Я встал и еще раз осмотрел комнату. Сначала при полном свете, потом погасив часть ламп. И при ярком свете, и в полумраке, и даже в полной темноте — то есть на ощупь и на нюх — как сама комната, так и все, что тут находилось, предстали мне в неведомом доселе виде: не было ни мистической тайны, как во время первого визита, ни кричащей вульгарности, поразившей меня нынче днем. Зато на меня наплывало ощущение, даже уверенность, будто тут постоянно обитал некто, чьи привычки отличались не только от моих собственных, но вообще от обычаев нашей эпохи; некто с совершенно иным складом ума.
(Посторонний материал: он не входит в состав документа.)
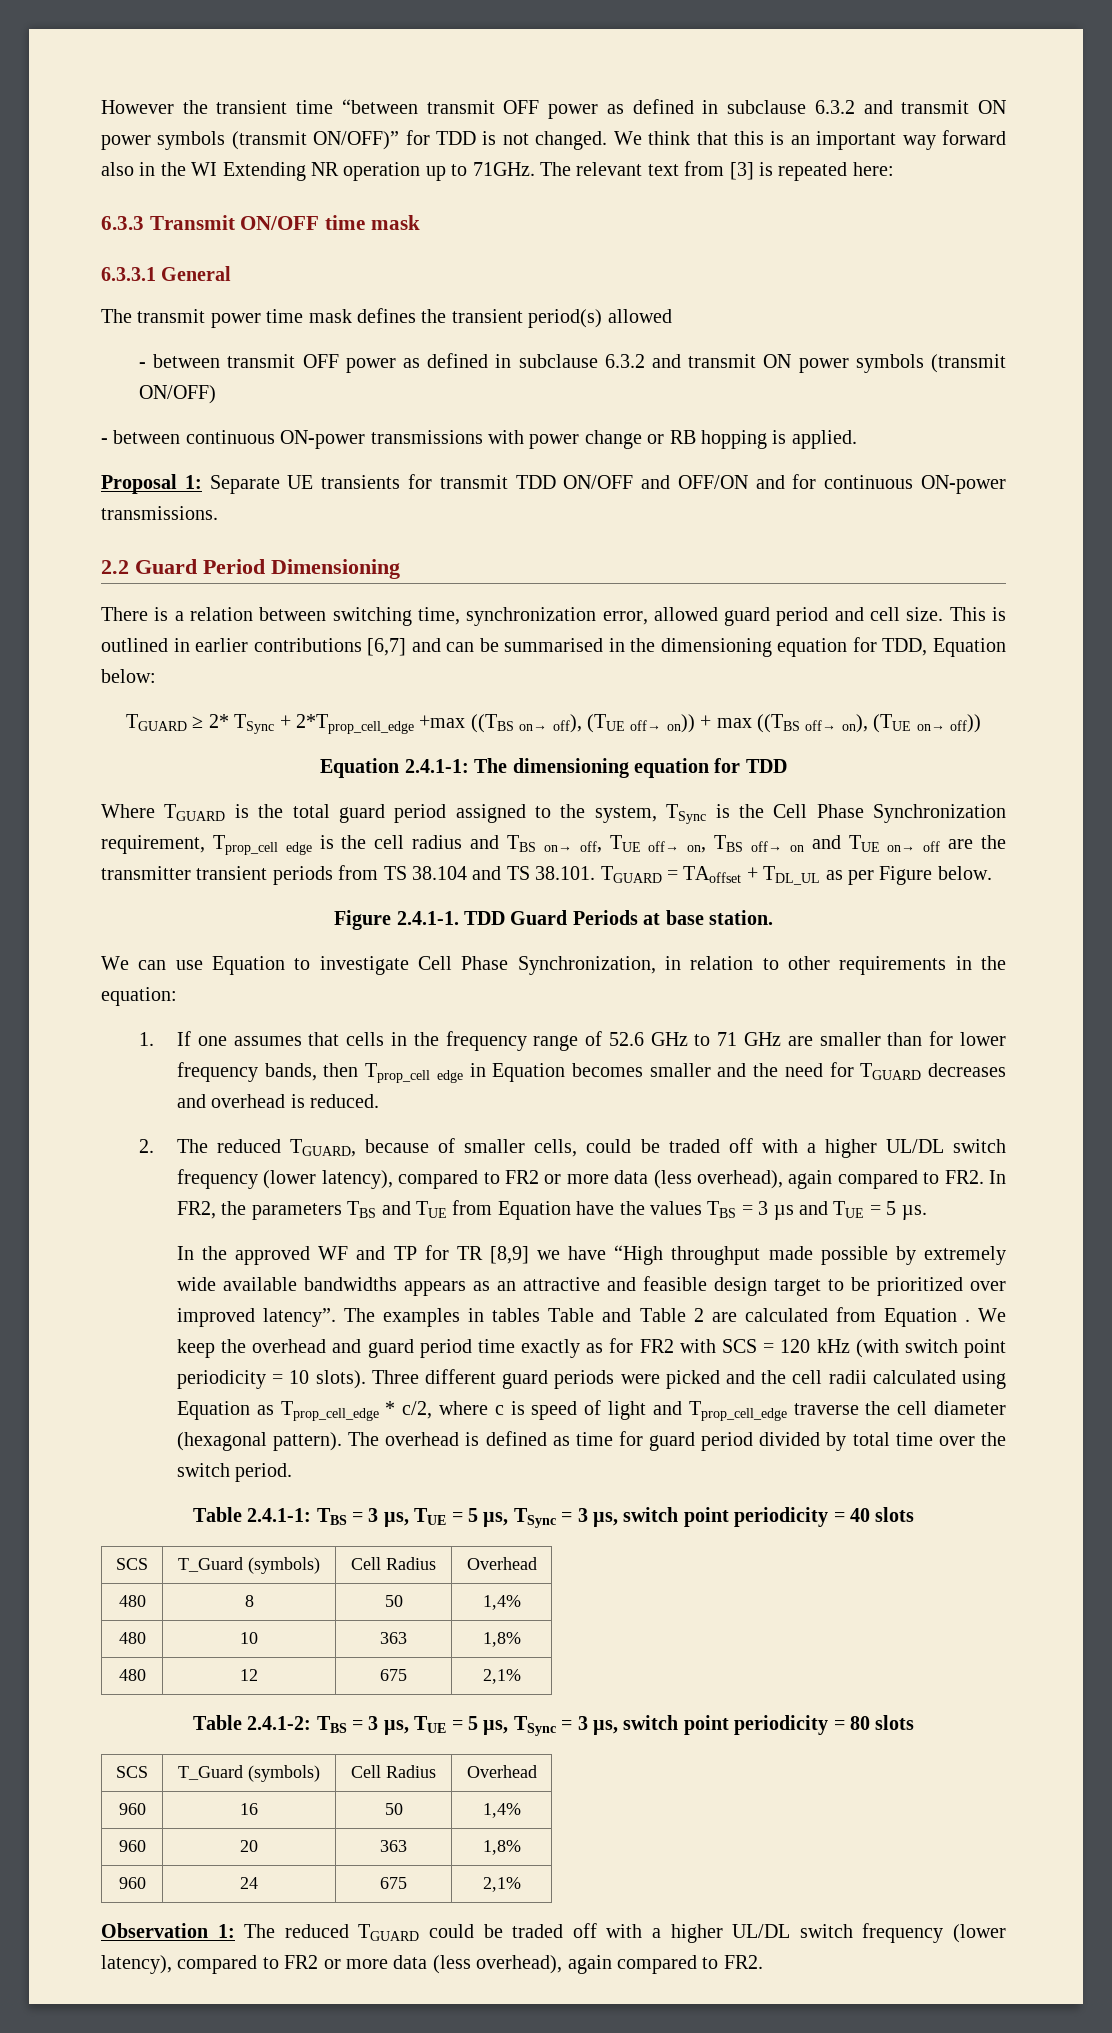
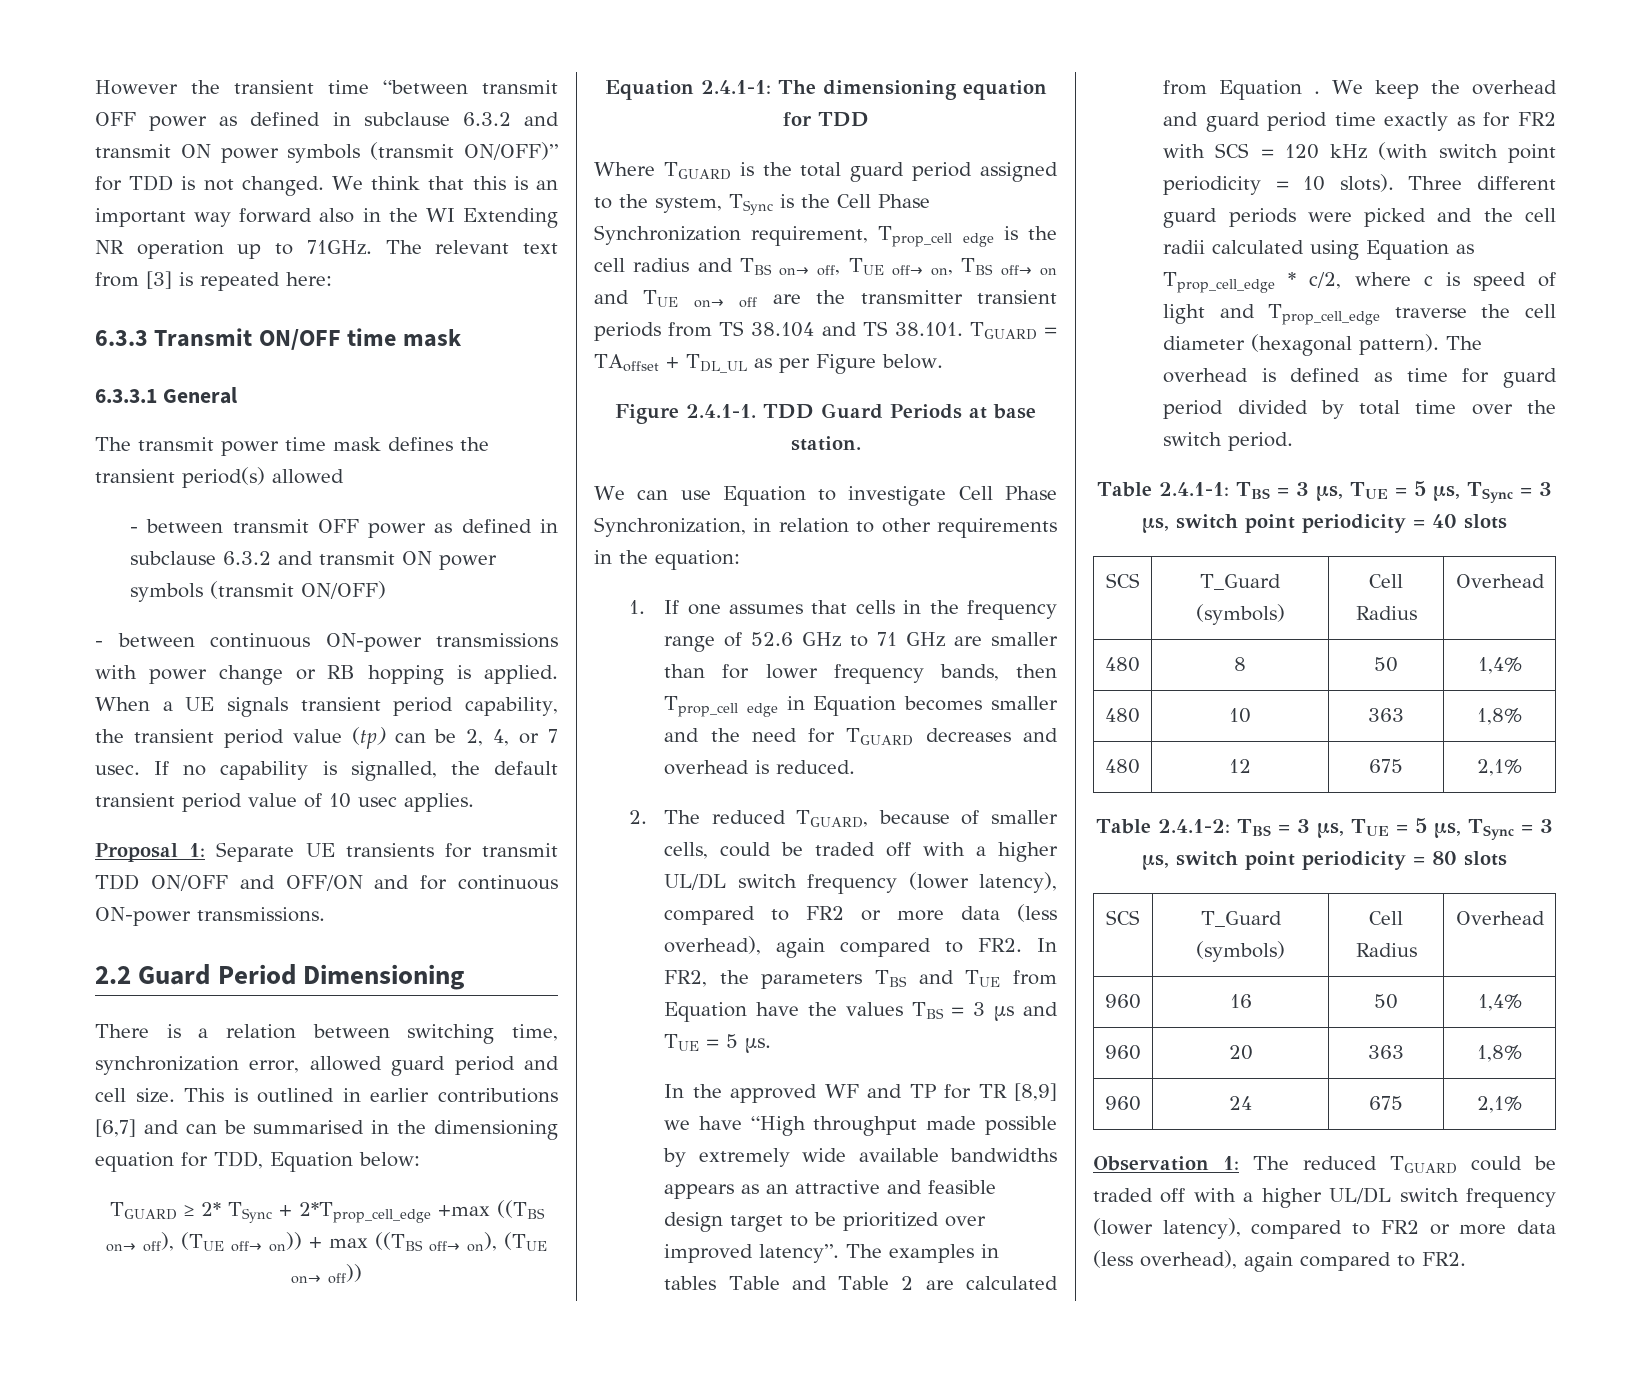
+ When a UE signals transient period capability, the transient period value (tp) can be 2, 4, or 7 usec. If no capability is signalled, the default transient period value of 10 usec applies.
Более того, образ жизни и душа его пребывали в полном согласии с позднеромантическим стилем меблировки, а линии и цвет на картинах и рисунках казались ему смелыми или новомодными. Человек этот — на миг я даже уподобил себя ему, но только на миг — теперь принимал друзей, которые пили не виски, но шампанское; которые не позволяли себе разваливаться в креслах, но сидели так, как предписано этикетом; которые говорили не на нынешнем нашем наукообразном языке, но на французском, искрящемся остроумием и светлой музыкой. У женщины был заметный креольский акцент.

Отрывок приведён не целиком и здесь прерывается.